▸ **Task requirements**: An exact transcription of every record is needed.
*** Dataset ***
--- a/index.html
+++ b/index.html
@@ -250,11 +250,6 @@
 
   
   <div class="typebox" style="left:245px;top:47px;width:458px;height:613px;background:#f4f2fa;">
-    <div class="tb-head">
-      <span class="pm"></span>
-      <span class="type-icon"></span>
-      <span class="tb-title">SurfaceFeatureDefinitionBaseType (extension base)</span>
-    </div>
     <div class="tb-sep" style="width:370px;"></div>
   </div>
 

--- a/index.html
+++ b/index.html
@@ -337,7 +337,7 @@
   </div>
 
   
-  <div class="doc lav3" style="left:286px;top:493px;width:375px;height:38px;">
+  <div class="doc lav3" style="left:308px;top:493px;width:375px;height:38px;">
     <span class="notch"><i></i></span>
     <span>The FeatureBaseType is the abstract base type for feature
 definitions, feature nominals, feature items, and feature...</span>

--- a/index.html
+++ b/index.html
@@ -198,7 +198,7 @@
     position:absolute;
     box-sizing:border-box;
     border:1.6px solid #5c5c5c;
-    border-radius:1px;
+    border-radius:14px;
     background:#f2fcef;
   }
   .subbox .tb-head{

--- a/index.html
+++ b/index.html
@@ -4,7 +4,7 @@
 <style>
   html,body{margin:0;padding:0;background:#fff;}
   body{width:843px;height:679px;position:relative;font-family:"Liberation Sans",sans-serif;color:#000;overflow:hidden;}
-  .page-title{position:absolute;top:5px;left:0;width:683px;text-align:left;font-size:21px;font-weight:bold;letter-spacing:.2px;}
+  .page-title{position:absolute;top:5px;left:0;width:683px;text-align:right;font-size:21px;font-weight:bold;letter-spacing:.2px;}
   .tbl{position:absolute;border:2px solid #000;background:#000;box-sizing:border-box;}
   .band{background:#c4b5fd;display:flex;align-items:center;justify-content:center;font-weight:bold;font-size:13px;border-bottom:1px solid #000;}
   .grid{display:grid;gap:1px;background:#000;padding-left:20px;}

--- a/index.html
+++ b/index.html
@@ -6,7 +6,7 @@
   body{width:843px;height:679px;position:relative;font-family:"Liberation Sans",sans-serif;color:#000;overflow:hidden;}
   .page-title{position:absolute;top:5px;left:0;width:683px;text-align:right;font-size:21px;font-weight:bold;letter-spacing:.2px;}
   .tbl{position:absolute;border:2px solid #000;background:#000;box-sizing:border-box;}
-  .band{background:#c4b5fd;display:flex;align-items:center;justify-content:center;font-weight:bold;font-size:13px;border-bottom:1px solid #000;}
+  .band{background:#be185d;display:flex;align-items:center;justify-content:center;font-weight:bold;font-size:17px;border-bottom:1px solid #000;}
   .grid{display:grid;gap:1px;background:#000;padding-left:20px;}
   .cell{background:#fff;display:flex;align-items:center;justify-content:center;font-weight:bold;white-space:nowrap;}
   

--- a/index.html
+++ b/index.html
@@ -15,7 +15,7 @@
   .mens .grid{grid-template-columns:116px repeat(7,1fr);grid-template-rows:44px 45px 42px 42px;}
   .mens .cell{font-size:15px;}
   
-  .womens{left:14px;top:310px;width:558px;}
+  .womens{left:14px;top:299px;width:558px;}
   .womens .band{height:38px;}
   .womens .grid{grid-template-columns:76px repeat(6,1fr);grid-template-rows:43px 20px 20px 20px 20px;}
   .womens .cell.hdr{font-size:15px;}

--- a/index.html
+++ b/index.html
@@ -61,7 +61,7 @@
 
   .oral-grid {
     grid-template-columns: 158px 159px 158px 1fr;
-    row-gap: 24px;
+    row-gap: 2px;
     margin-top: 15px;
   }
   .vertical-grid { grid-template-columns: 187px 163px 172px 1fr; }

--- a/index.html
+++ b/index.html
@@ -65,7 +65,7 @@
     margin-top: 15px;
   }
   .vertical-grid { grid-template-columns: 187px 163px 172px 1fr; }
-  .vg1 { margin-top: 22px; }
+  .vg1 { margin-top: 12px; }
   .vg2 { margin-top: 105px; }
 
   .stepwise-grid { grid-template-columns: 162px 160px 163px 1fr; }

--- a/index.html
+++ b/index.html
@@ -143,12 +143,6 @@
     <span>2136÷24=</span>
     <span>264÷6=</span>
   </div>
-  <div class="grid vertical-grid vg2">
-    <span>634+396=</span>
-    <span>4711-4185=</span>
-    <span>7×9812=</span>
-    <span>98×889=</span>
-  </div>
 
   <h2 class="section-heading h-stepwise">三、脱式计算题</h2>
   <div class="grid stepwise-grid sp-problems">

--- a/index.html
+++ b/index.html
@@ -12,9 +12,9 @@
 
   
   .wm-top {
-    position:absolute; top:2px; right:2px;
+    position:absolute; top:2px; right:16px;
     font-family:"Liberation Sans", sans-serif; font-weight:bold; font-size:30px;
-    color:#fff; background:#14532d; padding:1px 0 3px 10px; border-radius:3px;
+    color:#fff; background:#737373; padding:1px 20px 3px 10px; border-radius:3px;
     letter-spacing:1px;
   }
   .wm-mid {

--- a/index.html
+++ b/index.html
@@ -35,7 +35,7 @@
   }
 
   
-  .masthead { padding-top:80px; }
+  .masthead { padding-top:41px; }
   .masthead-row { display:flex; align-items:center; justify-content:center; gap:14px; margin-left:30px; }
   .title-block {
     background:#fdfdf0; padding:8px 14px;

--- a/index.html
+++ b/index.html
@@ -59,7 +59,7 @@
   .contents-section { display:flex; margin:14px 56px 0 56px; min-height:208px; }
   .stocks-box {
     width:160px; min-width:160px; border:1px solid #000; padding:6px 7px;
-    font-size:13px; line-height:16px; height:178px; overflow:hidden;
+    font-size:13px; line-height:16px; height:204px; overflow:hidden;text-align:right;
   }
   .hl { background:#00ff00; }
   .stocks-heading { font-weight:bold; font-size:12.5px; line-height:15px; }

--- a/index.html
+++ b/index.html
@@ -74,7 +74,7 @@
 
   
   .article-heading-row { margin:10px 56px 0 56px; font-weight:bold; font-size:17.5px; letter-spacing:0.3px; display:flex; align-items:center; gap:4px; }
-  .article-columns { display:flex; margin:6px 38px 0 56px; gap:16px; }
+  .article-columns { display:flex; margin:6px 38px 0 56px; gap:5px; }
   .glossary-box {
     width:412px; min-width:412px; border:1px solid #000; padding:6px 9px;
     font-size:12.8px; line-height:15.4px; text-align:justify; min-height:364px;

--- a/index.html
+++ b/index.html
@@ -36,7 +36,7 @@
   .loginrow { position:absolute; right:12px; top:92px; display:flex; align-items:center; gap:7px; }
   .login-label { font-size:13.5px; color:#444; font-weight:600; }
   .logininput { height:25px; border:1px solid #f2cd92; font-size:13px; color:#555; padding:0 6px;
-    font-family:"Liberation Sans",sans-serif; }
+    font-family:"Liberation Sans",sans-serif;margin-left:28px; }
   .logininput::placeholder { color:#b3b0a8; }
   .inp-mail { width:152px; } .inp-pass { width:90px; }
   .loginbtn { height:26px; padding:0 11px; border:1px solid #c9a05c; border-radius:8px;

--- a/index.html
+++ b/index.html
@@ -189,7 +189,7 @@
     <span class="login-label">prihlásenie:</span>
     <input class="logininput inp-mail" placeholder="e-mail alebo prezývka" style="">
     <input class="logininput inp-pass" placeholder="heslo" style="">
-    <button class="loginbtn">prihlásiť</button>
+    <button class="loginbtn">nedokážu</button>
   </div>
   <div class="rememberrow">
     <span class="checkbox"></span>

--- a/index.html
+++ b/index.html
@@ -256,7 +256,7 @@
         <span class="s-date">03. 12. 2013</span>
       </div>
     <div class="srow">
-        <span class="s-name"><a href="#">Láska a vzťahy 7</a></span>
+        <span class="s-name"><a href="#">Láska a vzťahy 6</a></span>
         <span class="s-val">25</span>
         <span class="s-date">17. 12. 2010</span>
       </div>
*** End of Dataset ***
▸ **Result of the exercise**:
--- a/index.html
+++ b/index.html
@@ -250,11 +250,6 @@
 
   
   <div class="typebox" style="left:245px;top:47px;width:458px;height:613px;background:#f4f2fa;">
-    <div class="tb-head">
-      <span class="pm"></span>
-      <span class="type-icon"></span>
-      <span class="tb-title">SurfaceFeatureDefinitionBaseType (extension base)</span>
-    </div>
     <div class="tb-sep" style="width:370px;"></div>
   </div>
 

--- a/index.html
+++ b/index.html
@@ -337,7 +337,7 @@
   </div>
 
   
-  <div class="doc lav3" style="left:286px;top:493px;width:375px;height:38px;">
+  <div class="doc lav3" style="left:308px;top:493px;width:375px;height:38px;">
     <span class="notch"><i></i></span>
     <span>The FeatureBaseType is the abstract base type for feature
 definitions, feature nominals, feature items, and feature...</span>

--- a/index.html
+++ b/index.html
@@ -198,7 +198,7 @@
     position:absolute;
     box-sizing:border-box;
     border:1.6px solid #5c5c5c;
-    border-radius:1px;
+    border-radius:14px;
     background:#f2fcef;
   }
   .subbox .tb-head{

--- a/index.html
+++ b/index.html
@@ -4,7 +4,7 @@
 <style>
   html,body{margin:0;padding:0;background:#fff;}
   body{width:843px;height:679px;position:relative;font-family:"Liberation Sans",sans-serif;color:#000;overflow:hidden;}
-  .page-title{position:absolute;top:5px;left:0;width:683px;text-align:left;font-size:21px;font-weight:bold;letter-spacing:.2px;}
+  .page-title{position:absolute;top:5px;left:0;width:683px;text-align:right;font-size:21px;font-weight:bold;letter-spacing:.2px;}
   .tbl{position:absolute;border:2px solid #000;background:#000;box-sizing:border-box;}
   .band{background:#c4b5fd;display:flex;align-items:center;justify-content:center;font-weight:bold;font-size:13px;border-bottom:1px solid #000;}
   .grid{display:grid;gap:1px;background:#000;padding-left:20px;}

--- a/index.html
+++ b/index.html
@@ -6,7 +6,7 @@
   body{width:843px;height:679px;position:relative;font-family:"Liberation Sans",sans-serif;color:#000;overflow:hidden;}
   .page-title{position:absolute;top:5px;left:0;width:683px;text-align:right;font-size:21px;font-weight:bold;letter-spacing:.2px;}
   .tbl{position:absolute;border:2px solid #000;background:#000;box-sizing:border-box;}
-  .band{background:#c4b5fd;display:flex;align-items:center;justify-content:center;font-weight:bold;font-size:13px;border-bottom:1px solid #000;}
+  .band{background:#be185d;display:flex;align-items:center;justify-content:center;font-weight:bold;font-size:17px;border-bottom:1px solid #000;}
   .grid{display:grid;gap:1px;background:#000;padding-left:20px;}
   .cell{background:#fff;display:flex;align-items:center;justify-content:center;font-weight:bold;white-space:nowrap;}
   

--- a/index.html
+++ b/index.html
@@ -15,7 +15,7 @@
   .mens .grid{grid-template-columns:116px repeat(7,1fr);grid-template-rows:44px 45px 42px 42px;}
   .mens .cell{font-size:15px;}
   
-  .womens{left:14px;top:310px;width:558px;}
+  .womens{left:14px;top:299px;width:558px;}
   .womens .band{height:38px;}
   .womens .grid{grid-template-columns:76px repeat(6,1fr);grid-template-rows:43px 20px 20px 20px 20px;}
   .womens .cell.hdr{font-size:15px;}

--- a/index.html
+++ b/index.html
@@ -61,7 +61,7 @@
 
   .oral-grid {
     grid-template-columns: 158px 159px 158px 1fr;
-    row-gap: 24px;
+    row-gap: 2px;
     margin-top: 15px;
   }
   .vertical-grid { grid-template-columns: 187px 163px 172px 1fr; }

--- a/index.html
+++ b/index.html
@@ -65,7 +65,7 @@
     margin-top: 15px;
   }
   .vertical-grid { grid-template-columns: 187px 163px 172px 1fr; }
-  .vg1 { margin-top: 22px; }
+  .vg1 { margin-top: 12px; }
   .vg2 { margin-top: 105px; }
 
   .stepwise-grid { grid-template-columns: 162px 160px 163px 1fr; }

--- a/index.html
+++ b/index.html
@@ -143,12 +143,6 @@
     <span>2136÷24=</span>
     <span>264÷6=</span>
   </div>
-  <div class="grid vertical-grid vg2">
-    <span>634+396=</span>
-    <span>4711-4185=</span>
-    <span>7×9812=</span>
-    <span>98×889=</span>
-  </div>
 
   <h2 class="section-heading h-stepwise">三、脱式计算题</h2>
   <div class="grid stepwise-grid sp-problems">

--- a/index.html
+++ b/index.html
@@ -12,9 +12,9 @@
 
   
   .wm-top {
-    position:absolute; top:2px; right:2px;
+    position:absolute; top:2px; right:16px;
     font-family:"Liberation Sans", sans-serif; font-weight:bold; font-size:30px;
-    color:#fff; background:#14532d; padding:1px 0 3px 10px; border-radius:3px;
+    color:#fff; background:#737373; padding:1px 20px 3px 10px; border-radius:3px;
     letter-spacing:1px;
   }
   .wm-mid {

--- a/index.html
+++ b/index.html
@@ -35,7 +35,7 @@
   }
 
   
-  .masthead { padding-top:80px; }
+  .masthead { padding-top:41px; }
   .masthead-row { display:flex; align-items:center; justify-content:center; gap:14px; margin-left:30px; }
   .title-block {
     background:#fdfdf0; padding:8px 14px;

--- a/index.html
+++ b/index.html
@@ -59,7 +59,7 @@
   .contents-section { display:flex; margin:14px 56px 0 56px; min-height:208px; }
   .stocks-box {
     width:160px; min-width:160px; border:1px solid #000; padding:6px 7px;
-    font-size:13px; line-height:16px; height:178px; overflow:hidden;
+    font-size:13px; line-height:16px; height:204px; overflow:hidden;text-align:right;
   }
   .hl { background:#00ff00; }
   .stocks-heading { font-weight:bold; font-size:12.5px; line-height:15px; }

--- a/index.html
+++ b/index.html
@@ -74,7 +74,7 @@
 
   
   .article-heading-row { margin:10px 56px 0 56px; font-weight:bold; font-size:17.5px; letter-spacing:0.3px; display:flex; align-items:center; gap:4px; }
-  .article-columns { display:flex; margin:6px 38px 0 56px; gap:16px; }
+  .article-columns { display:flex; margin:6px 38px 0 56px; gap:5px; }
   .glossary-box {
     width:412px; min-width:412px; border:1px solid #000; padding:6px 9px;
     font-size:12.8px; line-height:15.4px; text-align:justify; min-height:364px;

--- a/index.html
+++ b/index.html
@@ -36,7 +36,7 @@
   .loginrow { position:absolute; right:12px; top:92px; display:flex; align-items:center; gap:7px; }
   .login-label { font-size:13.5px; color:#444; font-weight:600; }
   .logininput { height:25px; border:1px solid #f2cd92; font-size:13px; color:#555; padding:0 6px;
-    font-family:"Liberation Sans",sans-serif; }
+    font-family:"Liberation Sans",sans-serif;margin-left:28px; }
   .logininput::placeholder { color:#b3b0a8; }
   .inp-mail { width:152px; } .inp-pass { width:90px; }
   .loginbtn { height:26px; padding:0 11px; border:1px solid #c9a05c; border-radius:8px;

--- a/index.html
+++ b/index.html
@@ -189,7 +189,7 @@
     <span class="login-label">prihlásenie:</span>
     <input class="logininput inp-mail" placeholder="e-mail alebo prezývka" style="">
     <input class="logininput inp-pass" placeholder="heslo" style="">
-    <button class="loginbtn">prihlásiť</button>
+    <button class="loginbtn">nedokážu</button>
   </div>
   <div class="rememberrow">
     <span class="checkbox"></span>

--- a/index.html
+++ b/index.html
@@ -256,7 +256,7 @@
         <span class="s-date">03. 12. 2013</span>
       </div>
     <div class="srow">
-        <span class="s-name"><a href="#">Láska a vzťahy 7</a></span>
+        <span class="s-name"><a href="#">Láska a vzťahy 6</a></span>
         <span class="s-val">25</span>
         <span class="s-date">17. 12. 2010</span>
       </div>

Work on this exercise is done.